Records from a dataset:

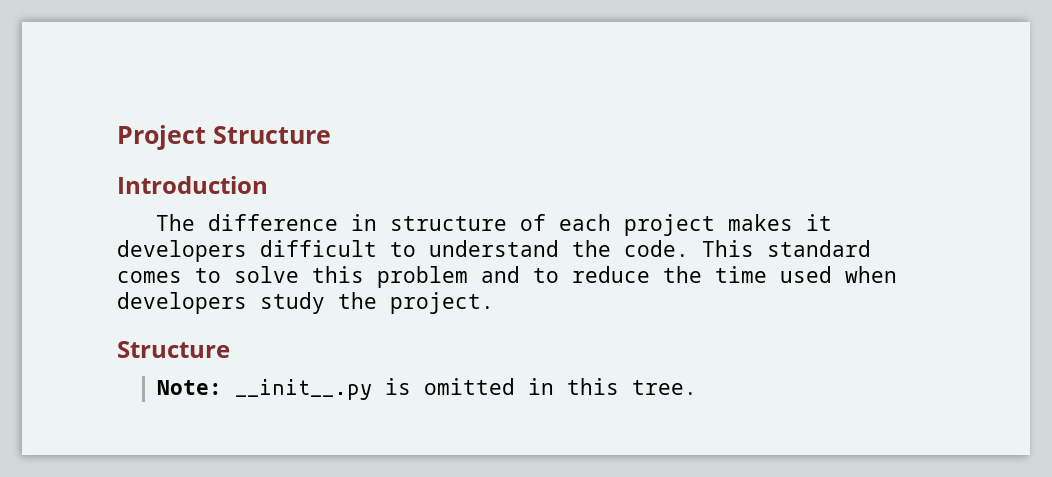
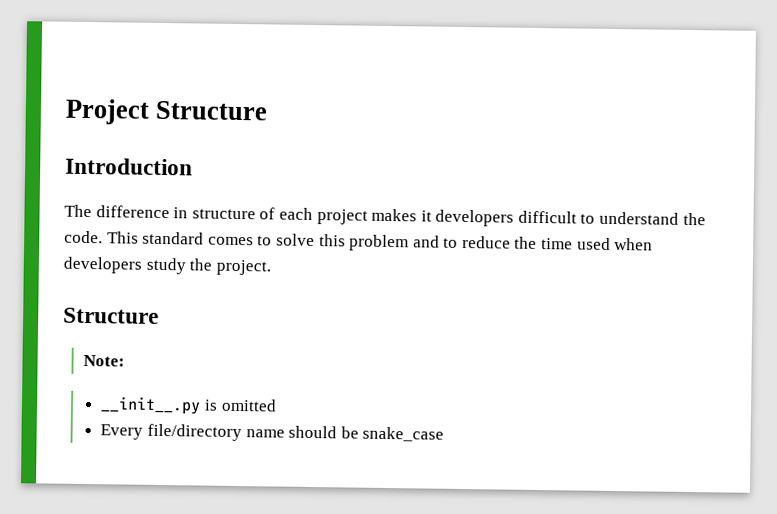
(222, 387) none -> (125, 360) //
[527,378,697,395] in this tree. -> [100,423,445,442] // Every file/directory name should be snake_case

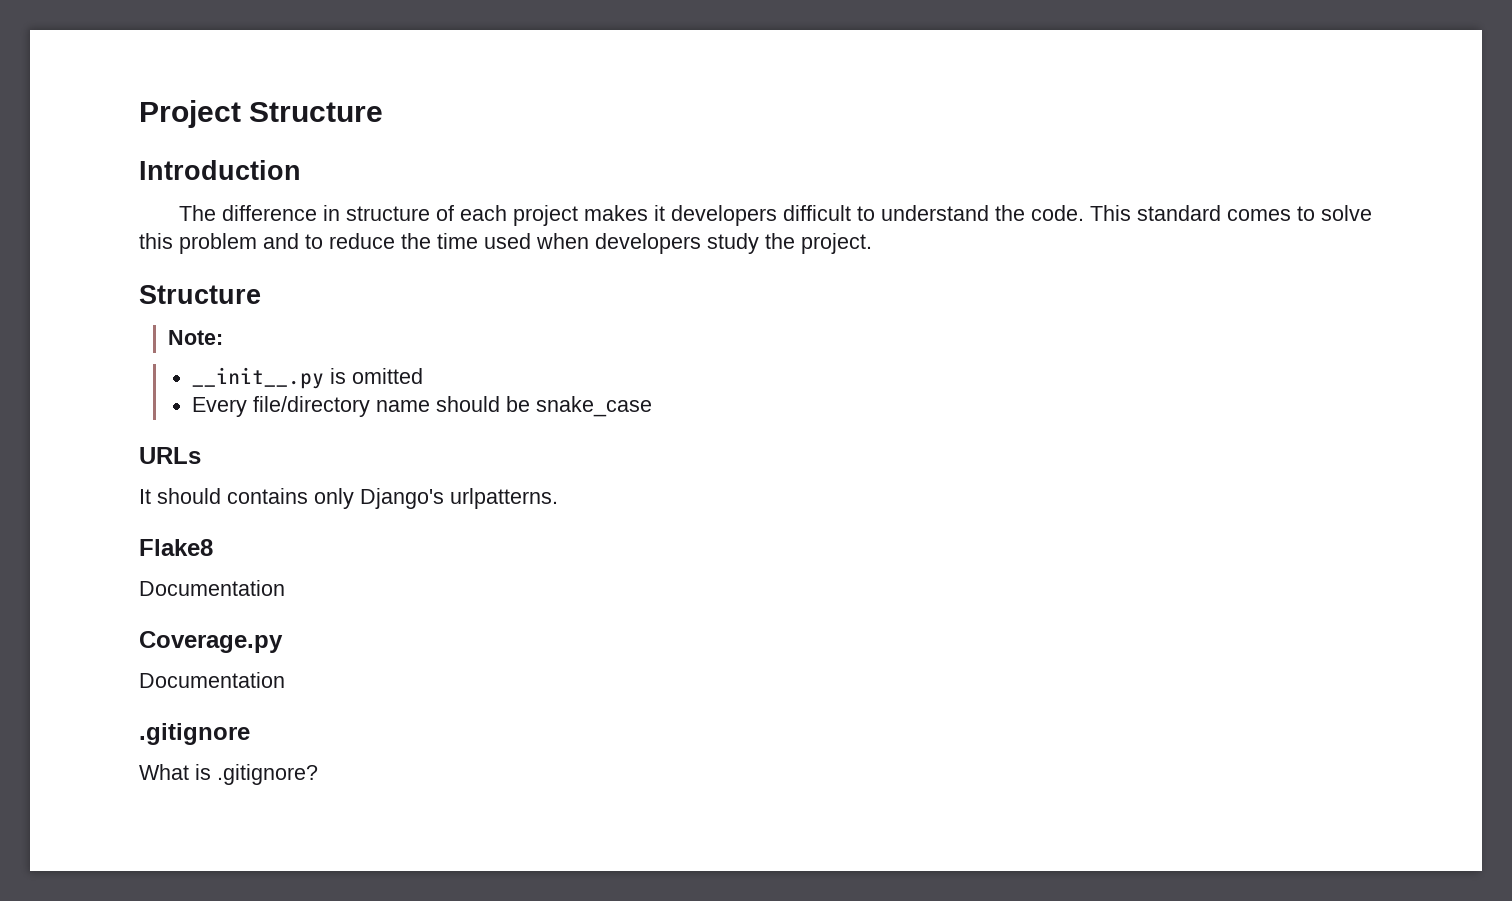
(445, 434) none -> [139,447,201,464] [139,488,558,509] [139,539,213,556] [139,580,285,596] [139,631,283,653] [139,672,285,688] [139,723,250,745] [139,764,318,785] // URLs // It should contains only Django's urlpatterns. // Flake8 // Documentation // Coverage.py // Documentation // .gitignore // What is .gitignore?

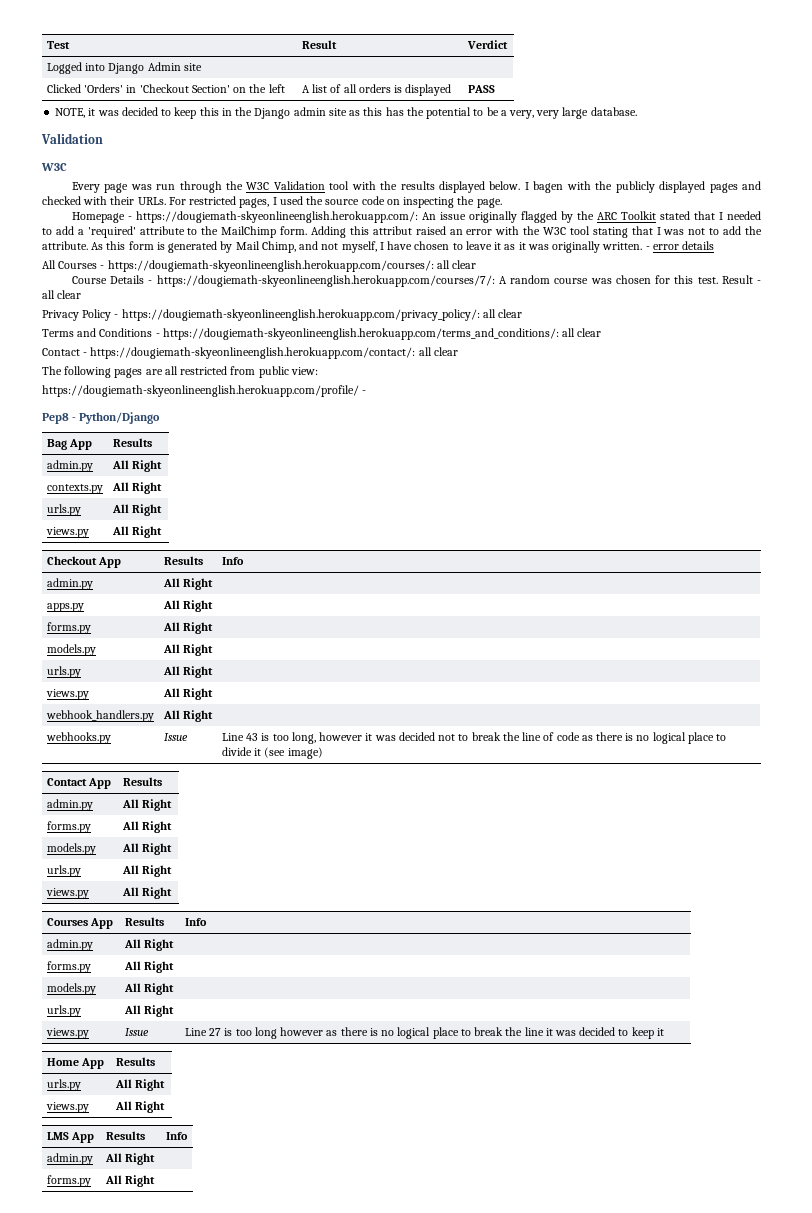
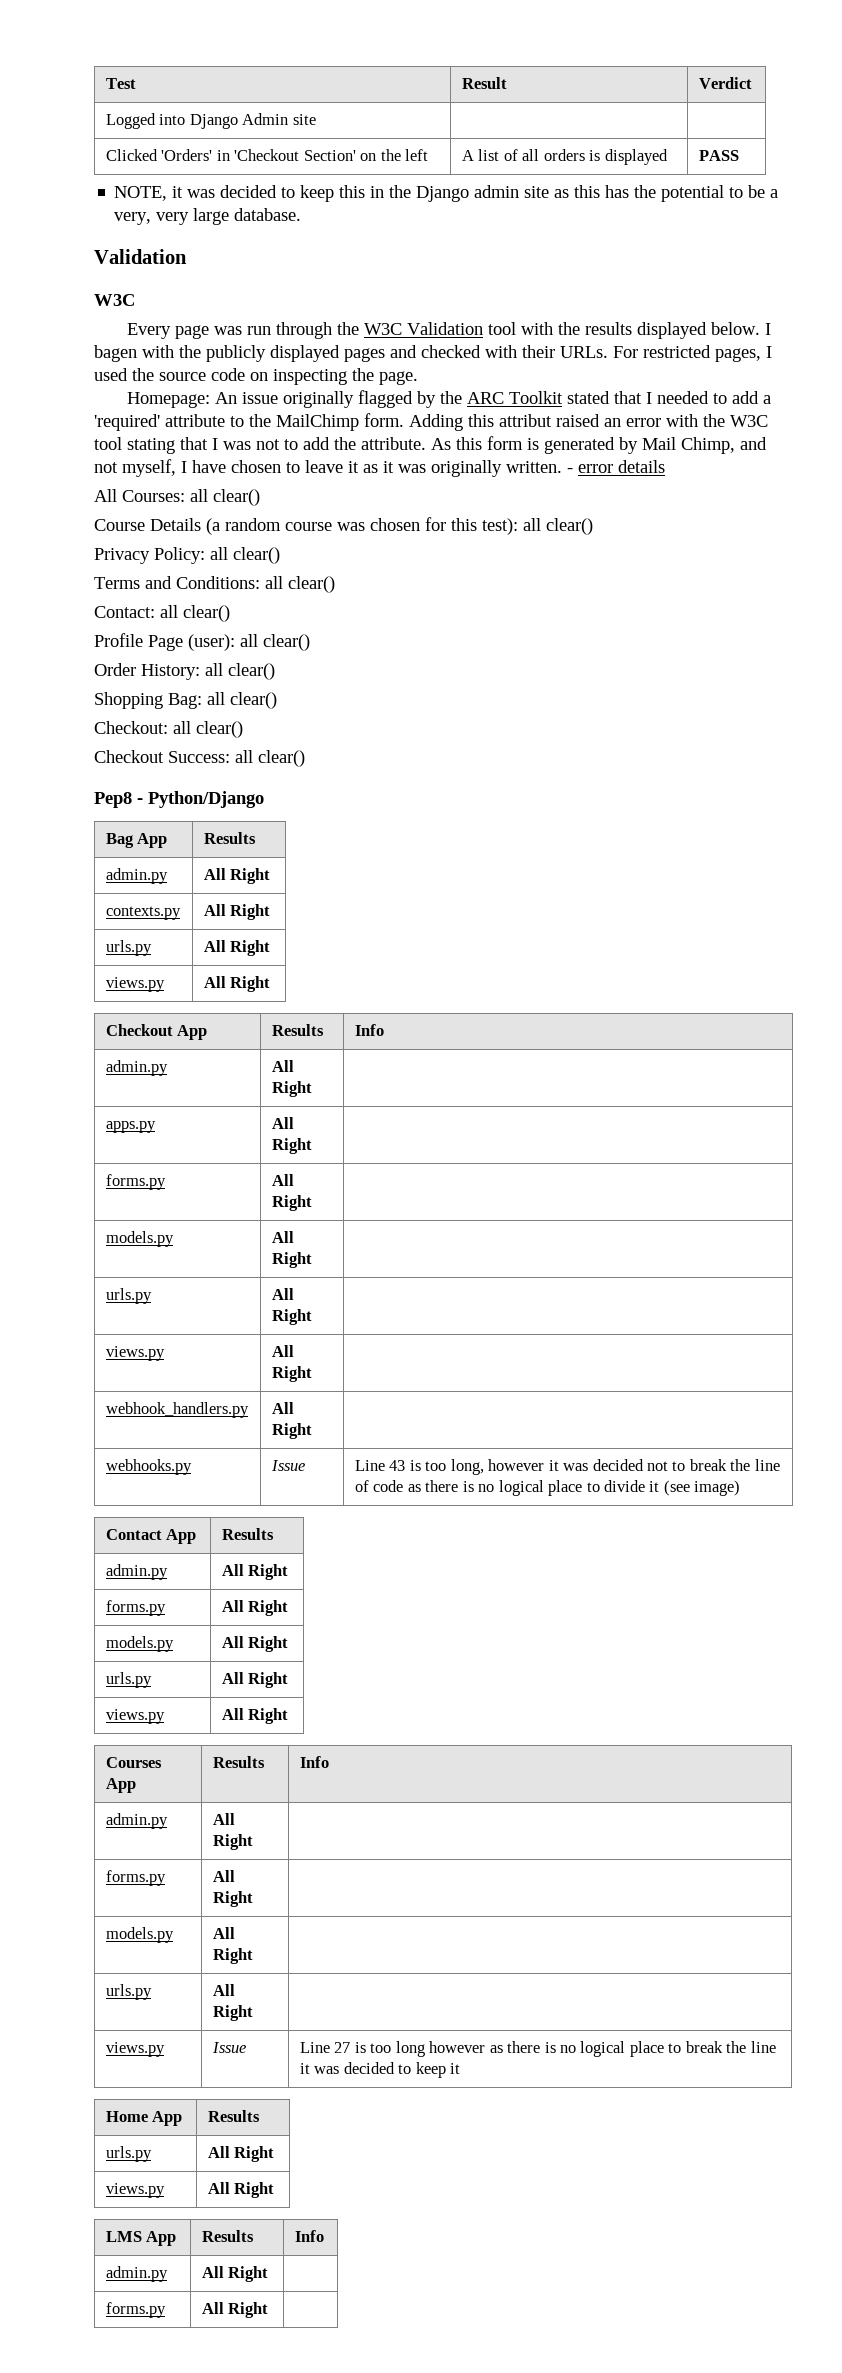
[71,211,418,223] Homepage - https://dougiemath-skyeonlineenglish.herokuapp.com/: -> [126,392,210,408] Homepage:
[58,260,477,272] Courses - https://dougiemath-skyeonlineenglish.herokuapp.com/courses/: all clear -> [122,489,260,506] Courses: all clear()
[148,275,507,287] - https://dougiemath-skyeonlineenglish.herokuapp.com/courses/7/: A -> [206,518,220,535] (a
[697,275,762,284] [42,290,82,299] [42,309,523,321] [42,328,602,340] [42,347,458,359] [42,366,318,378] [42,385,367,397] test. Result - all clear // Privacy Policy - https://dougiemath-skyeonlineenglish.herokuapp.com/privacy_policy/: all clear // Terms and Conditions - https://dougiemath-skyeonlineenglish.herokuapp.com/terms_and_conditions/: all clear // Contact - https://dougiemath-skyeonlineenglish.herokuapp.com/contact/: all clear // The following pages are all restricted from public view: // https://dougiemath-skyeonlineenglish.herokuapp.com/profile/ - -> [482,518,593,535] [94,547,280,564] [94,576,335,593] [94,605,230,622] [94,633,310,651] [94,663,275,680] [94,692,277,709] [94,721,243,738] [94,750,305,767] test): all clear() // Privacy Policy: all clear() // Terms and Conditions: all clear() // Contact: all clear() // Profile Page (user): all clear() // Order History: all clear() // Shopping Bag: all clear() // Checkout: all clear() // Checkout Success: all clear()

ASSIGNMENT ->
Omitting all pictures, copy the preceding entries without any alteration.

TASK ANSWER ->
(222, 387) none -> (125, 360) //
[527,378,697,395] in this tree. -> [100,423,445,442] // Every file/directory name should be snake_case

(445, 434) none -> [139,447,201,464] [139,488,558,509] [139,539,213,556] [139,580,285,596] [139,631,283,653] [139,672,285,688] [139,723,250,745] [139,764,318,785] // URLs // It should contains only Django's urlpatterns. // Flake8 // Documentation // Coverage.py // Documentation // .gitignore // What is .gitignore?

[71,211,418,223] Homepage - https://dougiemath-skyeonlineenglish.herokuapp.com/: -> [126,392,210,408] Homepage:
[58,260,477,272] Courses - https://dougiemath-skyeonlineenglish.herokuapp.com/courses/: all clear -> [122,489,260,506] Courses: all clear()
[148,275,507,287] - https://dougiemath-skyeonlineenglish.herokuapp.com/courses/7/: A -> [206,518,220,535] (a
[697,275,762,284] [42,290,82,299] [42,309,523,321] [42,328,602,340] [42,347,458,359] [42,366,318,378] [42,385,367,397] test. Result - all clear // Privacy Policy - https://dougiemath-skyeonlineenglish.herokuapp.com/privacy_policy/: all clear // Terms and Conditions - https://dougiemath-skyeonlineenglish.herokuapp.com/terms_and_conditions/: all clear // Contact - https://dougiemath-skyeonlineenglish.herokuapp.com/contact/: all clear // The following pages are all restricted from public view: // https://dougiemath-skyeonlineenglish.herokuapp.com/profile/ - -> [482,518,593,535] [94,547,280,564] [94,576,335,593] [94,605,230,622] [94,633,310,651] [94,663,275,680] [94,692,277,709] [94,721,243,738] [94,750,305,767] test): all clear() // Privacy Policy: all clear() // Terms and Conditions: all clear() // Contact: all clear() // Profile Page (user): all clear() // Order History: all clear() // Shopping Bag: all clear() // Checkout: all clear() // Checkout Success: all clear()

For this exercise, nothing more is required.